Crop Residues or Low Quality Hay Combined with Byproducts as a Forage Substitute

This NebGuide discusses feeding strategies using byproducts and low quality forage combinations that may be used to maintain beef cows during drought conditions, and when forage availability is less abundant and more expensive.

Karla Jenkins, Beef Specialist, Range Management Specialist
Rick Rasby, Beef Specialist
Terry Klopfenstein, Professor of Animal Science
Aaron Stalker, Beef Specialist

Glossary of Terms

AUM — Animal Unit Month
BCS — Body Condition Score
CS — Condensed Solubles
DM — Dry Matter
hd/d — head per day
in/yr — inches per year
IVDMD — In-vitro Dry Matter Digestibility
TDN — Total Digestible Nutrients
WDGS — Wet Distillers Grains Plus Solubles

The need for supplemental feed for cow/calf pairs or yearlings grazing summer grass may occur:

During drought, hay tends to be in limited supply and expensive. Maintaining cow productivity while keeping supplemental feed costs low would help producers maintain cattle numbers through times of reduced forage availability. University of Nebraska–Lincoln research has determined the feeding value of low quality roughage combined with byproducts for non-pregnant, non-lactating cows, non-lactating pregnant cows in confinement, and cow/calf pairs or yearlings grazing native range or bromegrass pastures.

Crop residues, such as wheat straw or cornstalks, and very poor quality hay can be economically substituted for grass or medium to high quality hay if their palatability and digestibility can be adequately improved to enhance consumption. (Low quality hay is approximately 46 percent IVDMD and medium to high quality hay is greater than 50 percent IVDMD. IVDMD is a measure similar to TDN.) WDGS and CS, byproducts of ethanol production; and beet pulp, a byproduct of the sugar industry, are highly palatable, nutritious, and can be cost-effective. These byproducts have been successfully mixed with crop residues and poor quality forage to provide an economical feed resource, It can maintain cattle performance, while decreasing dependency on grazed forages and expensive hay.

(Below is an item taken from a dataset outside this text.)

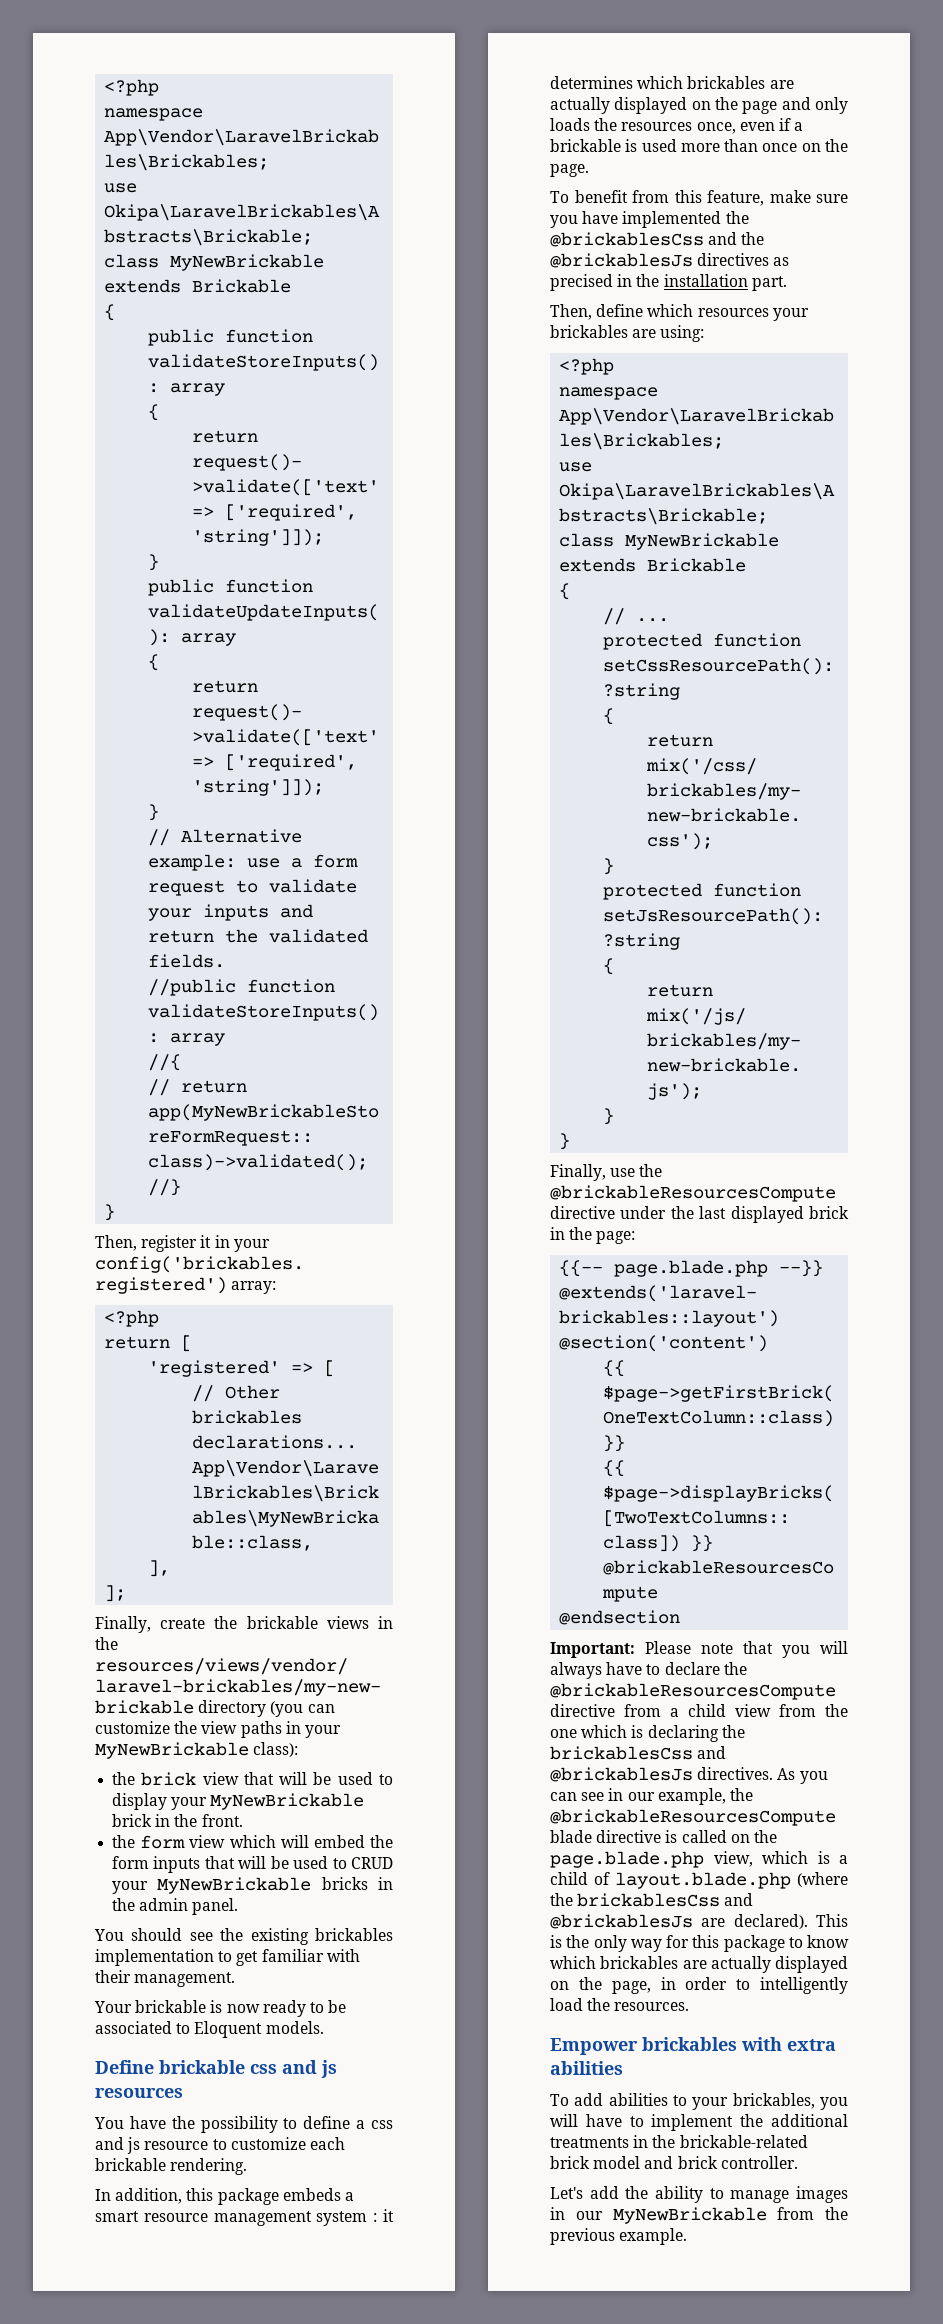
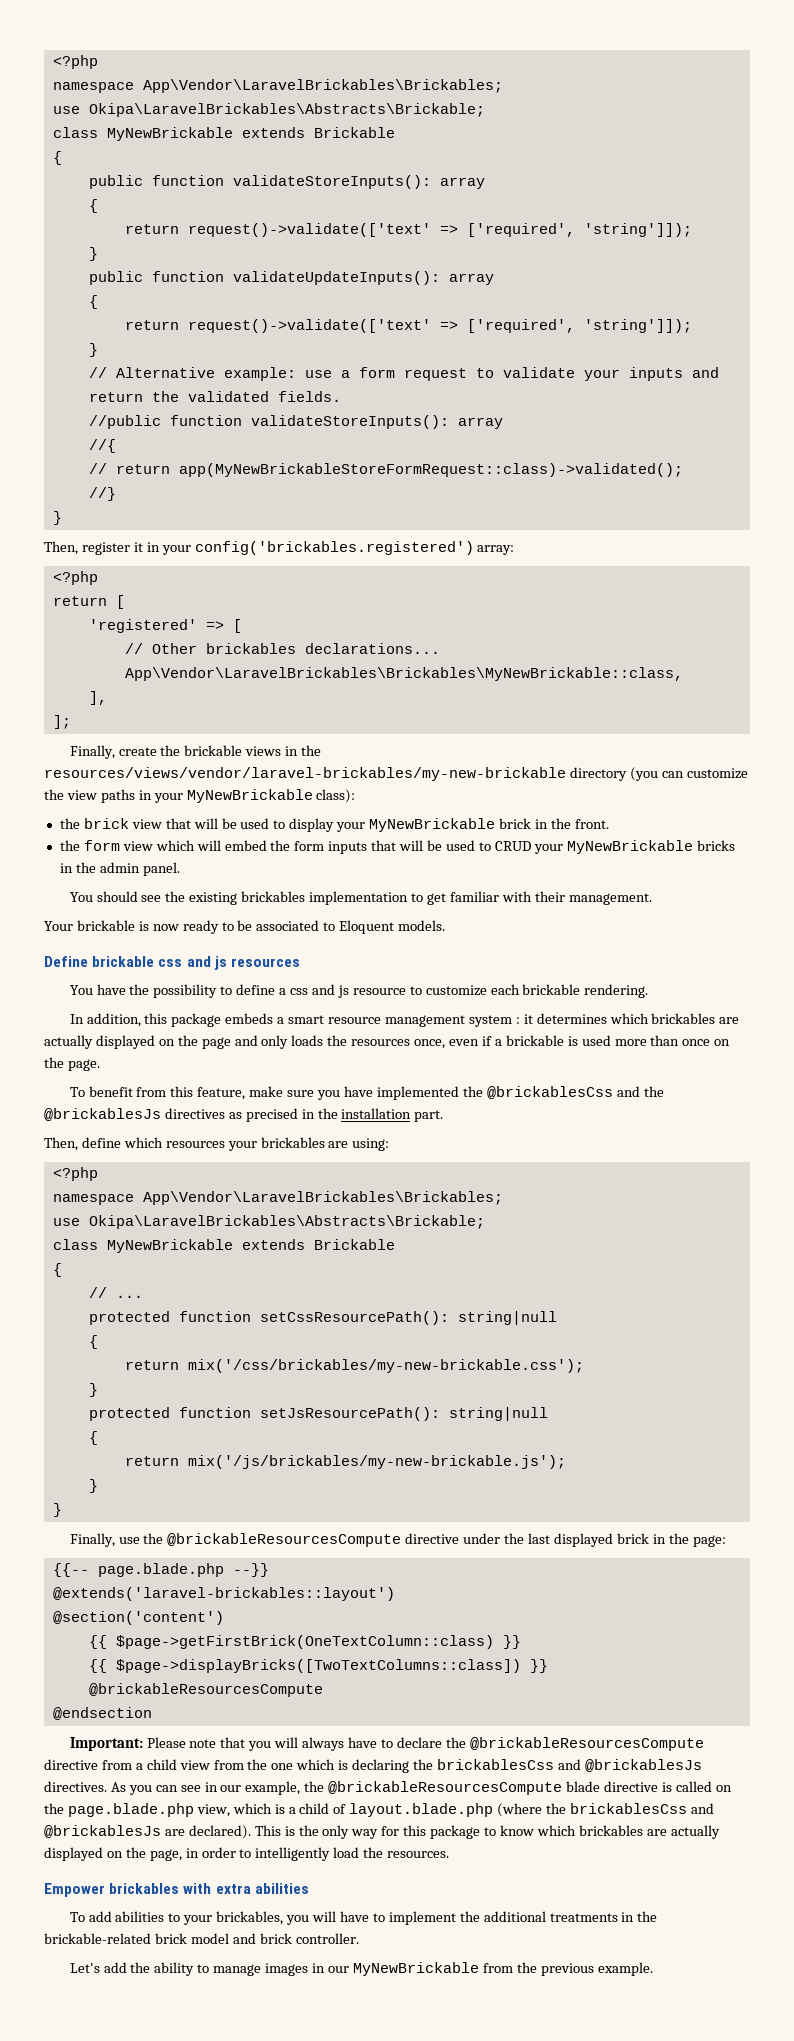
[603,683,681,700] ?string -> [457,1311,557,1325] string|null
[603,933,681,950] ?string -> [448,1407,548,1421] string|null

Mixing and Storing Byproducts and Residues

Most of the WDGS produced in Nebraska are consumed by finishing cattle in feedlots. However, feedlot cattle numbers tend to be lowest in the summer months. This makes WDGS more available to cow/calf producers and generally reduces the cost of the byproduct.

Figure 1. A cow eats a mixture of 70 percent wheat straw and 30 percent WDGS (DM basis).

Figure 1. A cow eats a mixture of 70 percent wheat straw and 30 percent WDGS (DM basis).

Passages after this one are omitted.